I waited for the other 755 orders to complete. Another woman called my number. I stepped up to…. a lonely hamburger. “I ordered fries also.” “We no have fries, not working.” “NO FRIES! You miserable misbegotten cow?” That is what I said on the inside. On the outside, “ok”.
I drove off with my lonely hamburger. And as I’m driving and talking on my iPhone (screw the law, I live wild and free.). I reach into the bag and pull out my hamburger. Now I’ve got the iPhone in one hand and the burger in the other and steering with one knee. But I’m focused down the road so it is completely safe, you understand.
I bite into the hamburger. My taste buds hit the taste enjoyment blocking pickle and ketchup. Out comes the MF expletive. In a fit of rage I attempt to fling the offending burger out the window. Turns out the flinging hand held the iPhone. Furthermore, the phone hits the side window of the police car next to me at the light. Now I’m talking into my hamburger wondering why I lost connection. The cop, shit eating grin on his face, trades my iPhone for a nicely printed instruction sheet on how to contact the court system.

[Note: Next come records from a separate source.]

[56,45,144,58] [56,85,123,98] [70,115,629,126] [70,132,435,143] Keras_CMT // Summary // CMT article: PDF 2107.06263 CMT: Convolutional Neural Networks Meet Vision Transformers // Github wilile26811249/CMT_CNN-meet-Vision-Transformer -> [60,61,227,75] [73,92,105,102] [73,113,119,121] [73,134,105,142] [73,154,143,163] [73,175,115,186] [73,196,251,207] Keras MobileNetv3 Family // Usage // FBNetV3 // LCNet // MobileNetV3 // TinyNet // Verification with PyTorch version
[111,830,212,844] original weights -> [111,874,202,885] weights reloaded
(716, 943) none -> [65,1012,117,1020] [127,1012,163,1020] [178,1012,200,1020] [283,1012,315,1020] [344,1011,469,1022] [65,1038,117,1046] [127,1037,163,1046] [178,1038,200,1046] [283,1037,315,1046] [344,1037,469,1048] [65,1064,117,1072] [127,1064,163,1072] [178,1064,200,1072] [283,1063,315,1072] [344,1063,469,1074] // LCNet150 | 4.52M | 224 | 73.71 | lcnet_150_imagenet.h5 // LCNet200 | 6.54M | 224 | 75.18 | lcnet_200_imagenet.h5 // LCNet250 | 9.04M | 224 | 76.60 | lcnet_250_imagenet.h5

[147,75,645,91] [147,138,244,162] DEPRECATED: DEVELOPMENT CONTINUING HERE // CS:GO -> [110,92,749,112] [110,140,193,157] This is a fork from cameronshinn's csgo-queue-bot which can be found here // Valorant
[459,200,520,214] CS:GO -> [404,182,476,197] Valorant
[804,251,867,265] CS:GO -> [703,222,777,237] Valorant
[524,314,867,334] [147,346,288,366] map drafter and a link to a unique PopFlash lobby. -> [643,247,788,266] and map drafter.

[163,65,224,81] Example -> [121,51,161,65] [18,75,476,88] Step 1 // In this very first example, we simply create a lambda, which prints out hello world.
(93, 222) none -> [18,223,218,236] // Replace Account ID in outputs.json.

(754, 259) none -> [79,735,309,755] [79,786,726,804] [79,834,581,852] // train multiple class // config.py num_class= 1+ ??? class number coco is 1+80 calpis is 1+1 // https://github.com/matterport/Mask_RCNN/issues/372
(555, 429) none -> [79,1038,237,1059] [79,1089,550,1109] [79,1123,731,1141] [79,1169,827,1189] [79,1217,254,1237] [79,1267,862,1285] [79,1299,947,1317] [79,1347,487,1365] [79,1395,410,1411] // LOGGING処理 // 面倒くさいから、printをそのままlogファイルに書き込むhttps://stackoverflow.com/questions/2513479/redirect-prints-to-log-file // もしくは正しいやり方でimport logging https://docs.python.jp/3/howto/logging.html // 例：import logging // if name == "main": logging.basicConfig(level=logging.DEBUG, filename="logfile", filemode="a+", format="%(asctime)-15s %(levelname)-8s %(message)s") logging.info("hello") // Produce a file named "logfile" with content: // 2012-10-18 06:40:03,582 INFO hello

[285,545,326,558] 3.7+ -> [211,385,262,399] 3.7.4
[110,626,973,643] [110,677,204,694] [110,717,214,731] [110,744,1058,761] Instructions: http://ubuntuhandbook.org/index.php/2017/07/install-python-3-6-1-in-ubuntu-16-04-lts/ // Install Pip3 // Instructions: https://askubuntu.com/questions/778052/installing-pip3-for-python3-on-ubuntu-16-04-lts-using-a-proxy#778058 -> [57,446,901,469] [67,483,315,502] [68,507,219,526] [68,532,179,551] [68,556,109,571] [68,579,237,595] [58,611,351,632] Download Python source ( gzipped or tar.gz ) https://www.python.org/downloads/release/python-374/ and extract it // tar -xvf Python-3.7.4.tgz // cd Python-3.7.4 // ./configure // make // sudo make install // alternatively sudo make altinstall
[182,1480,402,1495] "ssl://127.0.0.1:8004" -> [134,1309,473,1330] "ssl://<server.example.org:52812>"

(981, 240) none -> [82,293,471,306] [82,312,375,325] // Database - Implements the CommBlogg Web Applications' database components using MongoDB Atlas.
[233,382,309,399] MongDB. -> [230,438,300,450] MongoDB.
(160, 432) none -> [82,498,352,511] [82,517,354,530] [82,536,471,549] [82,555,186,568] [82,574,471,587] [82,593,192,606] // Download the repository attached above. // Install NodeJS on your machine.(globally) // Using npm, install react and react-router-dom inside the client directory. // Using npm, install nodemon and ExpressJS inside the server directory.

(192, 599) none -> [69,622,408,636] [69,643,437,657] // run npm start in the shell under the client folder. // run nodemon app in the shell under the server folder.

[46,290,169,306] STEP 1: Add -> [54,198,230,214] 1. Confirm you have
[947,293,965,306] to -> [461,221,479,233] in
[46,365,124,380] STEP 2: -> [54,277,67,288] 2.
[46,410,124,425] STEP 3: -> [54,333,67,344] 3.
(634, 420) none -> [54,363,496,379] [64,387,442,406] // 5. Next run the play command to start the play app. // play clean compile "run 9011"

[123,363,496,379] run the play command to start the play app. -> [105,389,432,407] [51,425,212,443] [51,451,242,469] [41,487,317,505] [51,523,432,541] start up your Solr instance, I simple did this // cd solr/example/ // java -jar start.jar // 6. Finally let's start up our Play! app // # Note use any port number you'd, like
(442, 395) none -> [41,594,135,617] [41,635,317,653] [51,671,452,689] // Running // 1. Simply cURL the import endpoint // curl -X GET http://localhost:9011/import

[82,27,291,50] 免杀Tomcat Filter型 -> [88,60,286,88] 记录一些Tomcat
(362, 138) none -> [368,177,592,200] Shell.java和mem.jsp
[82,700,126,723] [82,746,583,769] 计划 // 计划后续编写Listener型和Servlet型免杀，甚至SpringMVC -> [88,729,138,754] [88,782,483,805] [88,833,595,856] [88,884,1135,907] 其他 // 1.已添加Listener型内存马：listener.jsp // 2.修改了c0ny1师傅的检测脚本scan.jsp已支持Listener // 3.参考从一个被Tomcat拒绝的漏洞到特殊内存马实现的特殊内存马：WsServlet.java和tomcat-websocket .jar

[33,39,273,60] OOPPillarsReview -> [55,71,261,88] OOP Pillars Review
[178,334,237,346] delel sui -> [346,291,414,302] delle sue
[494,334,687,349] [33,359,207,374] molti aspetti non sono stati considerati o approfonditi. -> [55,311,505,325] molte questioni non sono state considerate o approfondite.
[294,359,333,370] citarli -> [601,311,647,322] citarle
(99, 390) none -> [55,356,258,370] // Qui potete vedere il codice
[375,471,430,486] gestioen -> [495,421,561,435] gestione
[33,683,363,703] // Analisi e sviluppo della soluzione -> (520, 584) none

While he is writing my citation I drew this picture (from memory) of the, I call her, Pickle Woman. I figured maybe my attorney could make her pay part of my fine. (you can never over estimate the stupidity of a jury). Of course, being from memory, this may not look a thing like her. It could have been some big ornately tattooed male instead.
Maybe that movie “Supersize Me” had it right. This stuff is not good for you. Otherwise how do you explain this is the 3rd time in a row this has happened to me and still I have not learned to check the order before driving off?